A decision tree is a series of conditional rules leading to an outcome. When stated as a chain of if-then-else rules it can be really hard to understand what is going on. If the number of dimensions and cutpoints is relatively small it can be useful to visualise on a grid to understand the tree.

Decision trees are often represented as a hierarchy of splits. Here’s an example of a classification tree on Titanic survivors.

CART Tree represented as a hierarchy

This is useful but if there are a large number of splits, even on a few dimensions the trees can get quite large. The tree can also be linearised into a series of if else rules (so each following rule applies only to cases not already classified).

These can get quite confusing when they get quite large. Another way of looking at them is showing the cases on a grid, which is feasible as long as the number of dimensions split on is small (up to 4 or 5 depending on the number of cut points).

CART Tree represented on a Grid

Specifying rules

Note that the rules as above can get quite hard to interpret because you have to keep in mind all the previous rules. For a simple example suppose we have these rules on a chessboard.

  • Blue if letter < D
  • Orange if letter >= C

Blue if < D, Orange if >=C

The order matters here, switching them around gives a different result:

  • Orange if letter >= C
  • Blue if letter < D

Orange if letter >= C, Blue if Letter < D

First one can be written more precisely with the rules:

  • Blue if letter < D
  • Orange if letter >= D

in this form the order doesn’t matter.

Any tree can be specified in this way where the order doesn’t matter; in the Titanic example above:

  • Survived if sex not male
  • Died if male and age > 9.5
  • Died if male and sibsp > 2.5
  • Survived if male and age <= 9.5 and sibsp <= 2.5

This removes the amount of context you have to remember but can still be hard to understand from the description with lots of splits.

More complex rules

Consider this set of rules for colouring a chessboard:

  • Blue if number >=7 and letter < C
  • Blue if number < 2 and letter >= H
  • Green if number < 3 and letter >= G
  • Yellow if number < 7 and letter > F
  • Pink if number >= 5 and letter >=C and letter < H
  • Red if letter < C
  • Grey if letter < E
  • Grey if number < 4
  • Else yellow

We could specify them with exact rules but the description would get very long; for example yellow is the rules:

  • Yellow if letter >= F and number >= 3 and number < 7
  • Yellow if letter >= H and number >= 7
  • Yellow if letter >= F and letter < G and number < 2
  • Yellow if letter >= E and letter < F and number >= 4 and number < 5

Similarly any tree description would be quite large. However this is very clear on a grid:

Complex rules on chessboard grid

While this example might seem artificial, I’ve actually used this technique with great success on trees with 4 dimensions. With higher dimensions you have to make facets (like in the titanic example above), but if these groups don’t have too many cuts the visualisation is readable. You can also clearly see the boundaries between groups which can be informative in a classificaition (though with high dimensions you have to eyeball this across facets).

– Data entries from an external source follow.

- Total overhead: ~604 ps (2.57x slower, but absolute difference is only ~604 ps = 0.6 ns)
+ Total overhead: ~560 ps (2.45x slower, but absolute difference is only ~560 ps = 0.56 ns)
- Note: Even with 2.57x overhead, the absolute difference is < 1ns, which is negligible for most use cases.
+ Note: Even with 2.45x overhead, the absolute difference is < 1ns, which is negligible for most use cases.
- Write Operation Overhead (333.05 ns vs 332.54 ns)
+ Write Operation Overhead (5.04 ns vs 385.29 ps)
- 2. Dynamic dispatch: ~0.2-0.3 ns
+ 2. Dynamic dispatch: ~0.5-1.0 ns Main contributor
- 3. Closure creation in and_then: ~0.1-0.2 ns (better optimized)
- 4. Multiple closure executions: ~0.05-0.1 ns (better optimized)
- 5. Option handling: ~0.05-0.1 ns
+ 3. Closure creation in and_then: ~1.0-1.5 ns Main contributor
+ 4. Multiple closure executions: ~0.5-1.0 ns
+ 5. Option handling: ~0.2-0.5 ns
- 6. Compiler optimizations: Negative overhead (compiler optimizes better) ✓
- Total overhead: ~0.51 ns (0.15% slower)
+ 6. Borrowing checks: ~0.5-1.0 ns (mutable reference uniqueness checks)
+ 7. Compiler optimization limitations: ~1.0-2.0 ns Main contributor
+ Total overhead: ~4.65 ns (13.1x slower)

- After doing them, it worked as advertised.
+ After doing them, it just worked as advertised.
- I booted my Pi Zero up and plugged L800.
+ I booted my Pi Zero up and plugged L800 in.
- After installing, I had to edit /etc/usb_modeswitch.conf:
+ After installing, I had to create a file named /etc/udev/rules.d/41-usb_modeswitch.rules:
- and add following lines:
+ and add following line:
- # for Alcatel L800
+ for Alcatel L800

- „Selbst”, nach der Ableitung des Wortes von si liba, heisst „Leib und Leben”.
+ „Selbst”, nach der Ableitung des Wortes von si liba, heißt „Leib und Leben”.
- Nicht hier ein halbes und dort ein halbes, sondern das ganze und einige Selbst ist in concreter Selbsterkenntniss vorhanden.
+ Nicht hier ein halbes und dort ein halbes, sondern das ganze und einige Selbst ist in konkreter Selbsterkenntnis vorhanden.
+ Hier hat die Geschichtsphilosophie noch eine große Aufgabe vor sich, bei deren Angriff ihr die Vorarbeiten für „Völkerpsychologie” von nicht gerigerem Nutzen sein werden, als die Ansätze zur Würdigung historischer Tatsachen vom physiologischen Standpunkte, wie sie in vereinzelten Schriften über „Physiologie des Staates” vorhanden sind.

These diagrams are relatively simple to construct. First you need to extract all the cutpoints from the rules, and then create a grid of all cutpoints. Then you can evaluate the rules on each square of the grid to get the classification map. You could then augment this with extra information like the number of data points in each square, or the classification accuracy (like in the Titanic tree diagram above). A nice extension would be to combine information accross contiguous regions of the grid.